-- Directions for this task --
Please determine the number of lines in the material below that contain the word "BinauralBeatGenerator", and state it alone.

-- Data supplied --
----------------

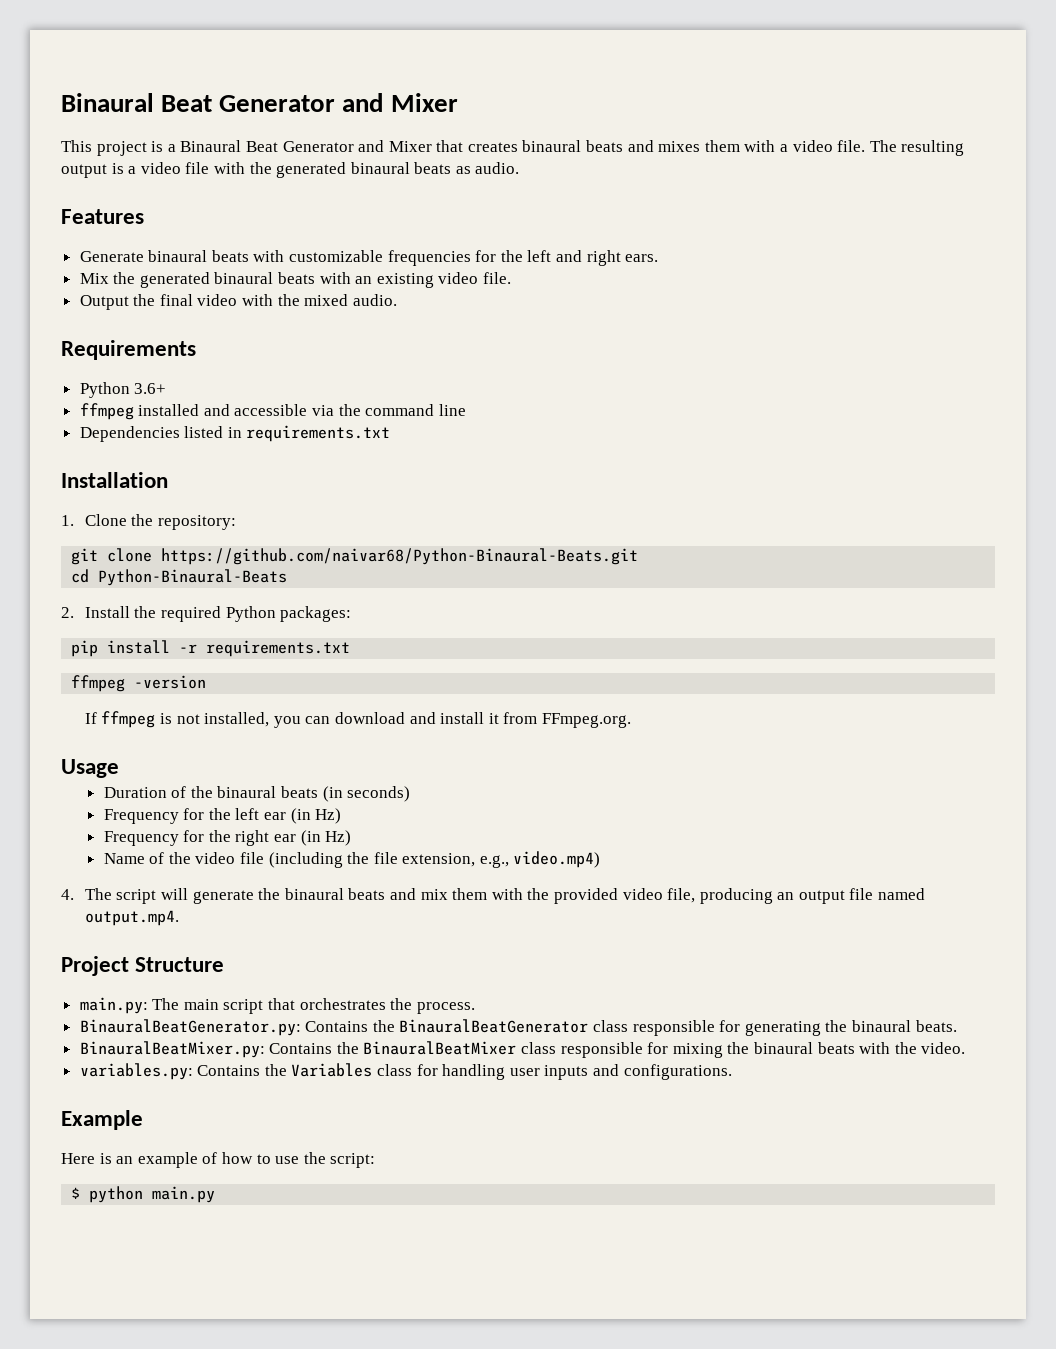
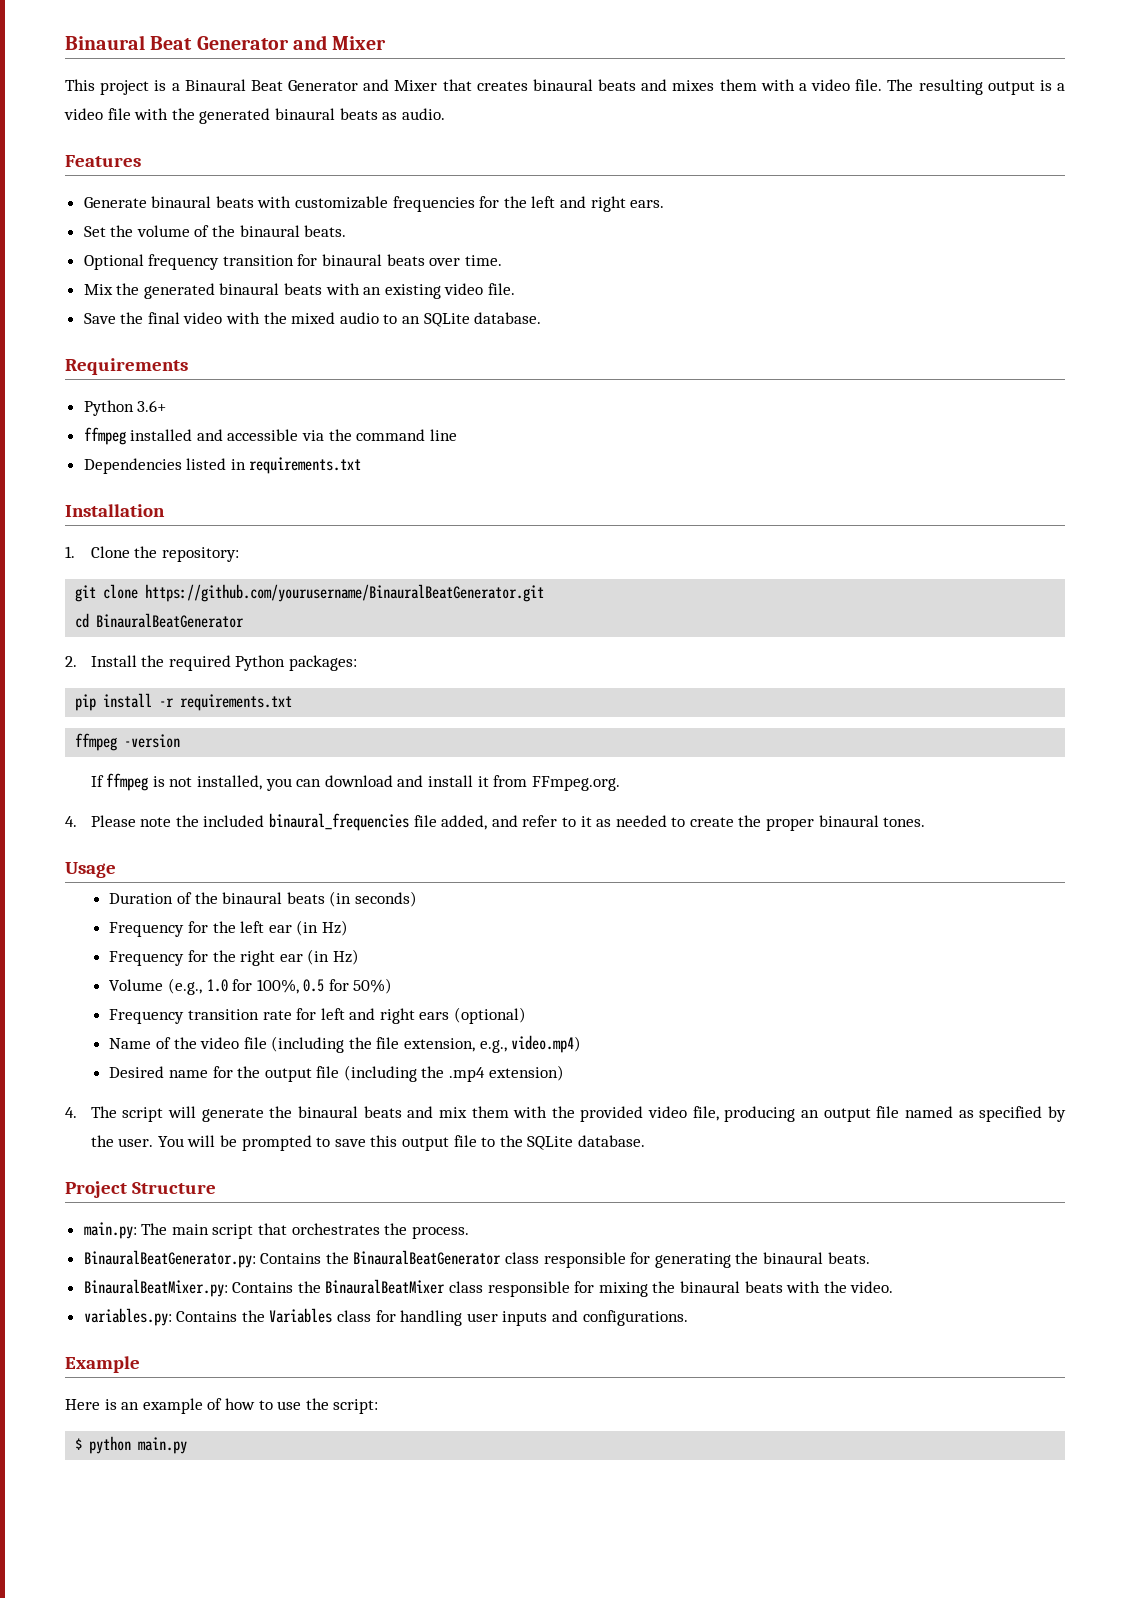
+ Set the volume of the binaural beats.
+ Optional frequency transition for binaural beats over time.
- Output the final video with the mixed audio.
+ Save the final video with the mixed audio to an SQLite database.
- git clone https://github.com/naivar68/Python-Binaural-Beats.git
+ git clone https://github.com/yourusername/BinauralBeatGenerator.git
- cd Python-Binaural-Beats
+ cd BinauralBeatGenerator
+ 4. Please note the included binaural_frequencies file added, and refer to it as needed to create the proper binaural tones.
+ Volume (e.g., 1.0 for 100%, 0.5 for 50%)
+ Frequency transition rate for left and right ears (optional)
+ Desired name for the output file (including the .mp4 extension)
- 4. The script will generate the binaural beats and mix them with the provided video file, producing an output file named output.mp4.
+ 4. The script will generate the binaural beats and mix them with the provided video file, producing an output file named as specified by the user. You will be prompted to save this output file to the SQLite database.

----------------

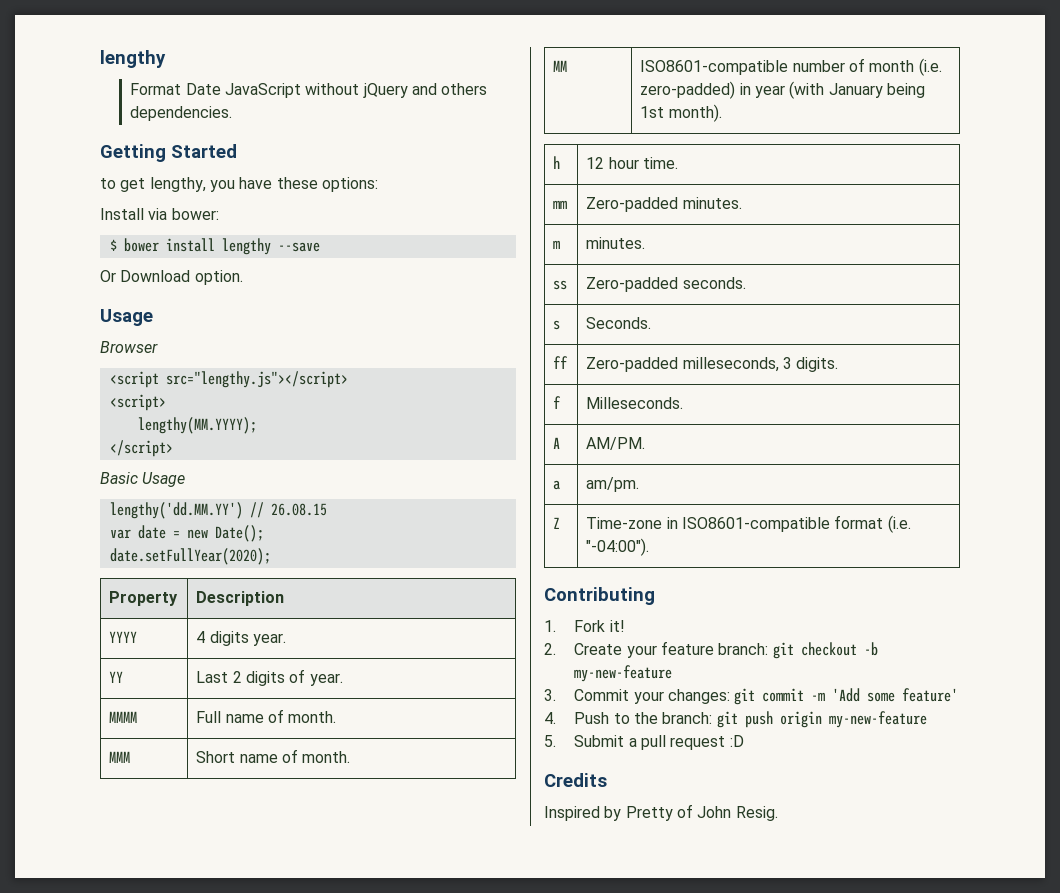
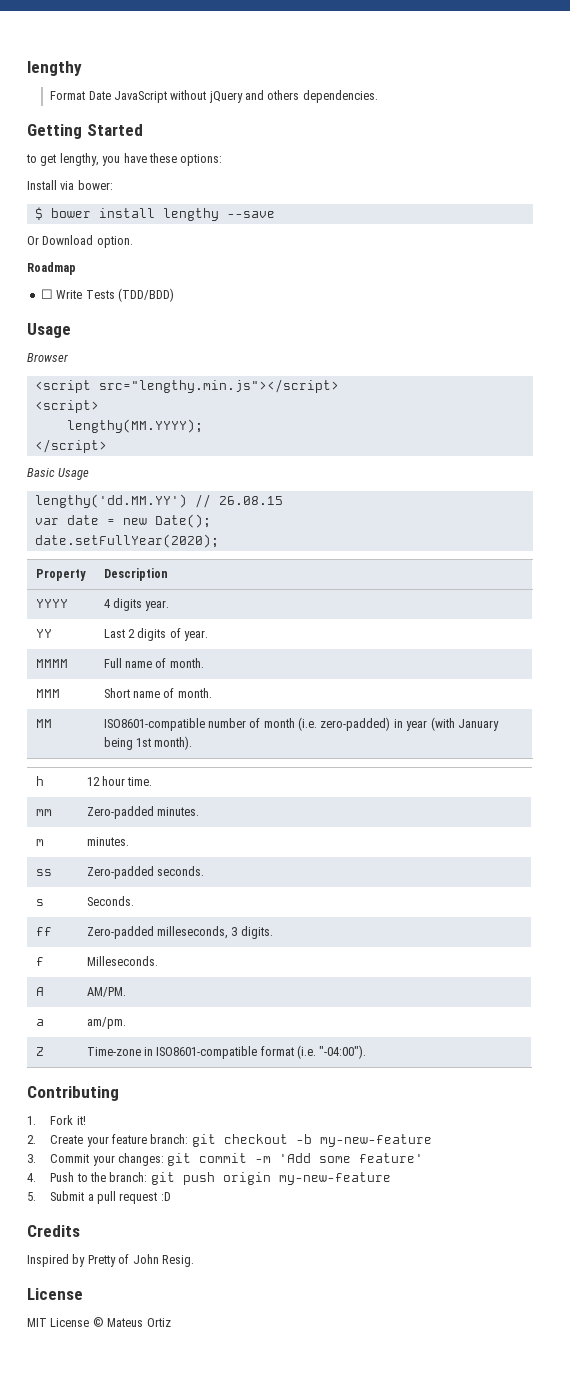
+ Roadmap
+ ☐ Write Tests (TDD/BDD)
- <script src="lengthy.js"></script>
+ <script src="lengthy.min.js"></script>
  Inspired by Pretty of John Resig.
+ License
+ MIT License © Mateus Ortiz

----------------

-- Reply to the task --
2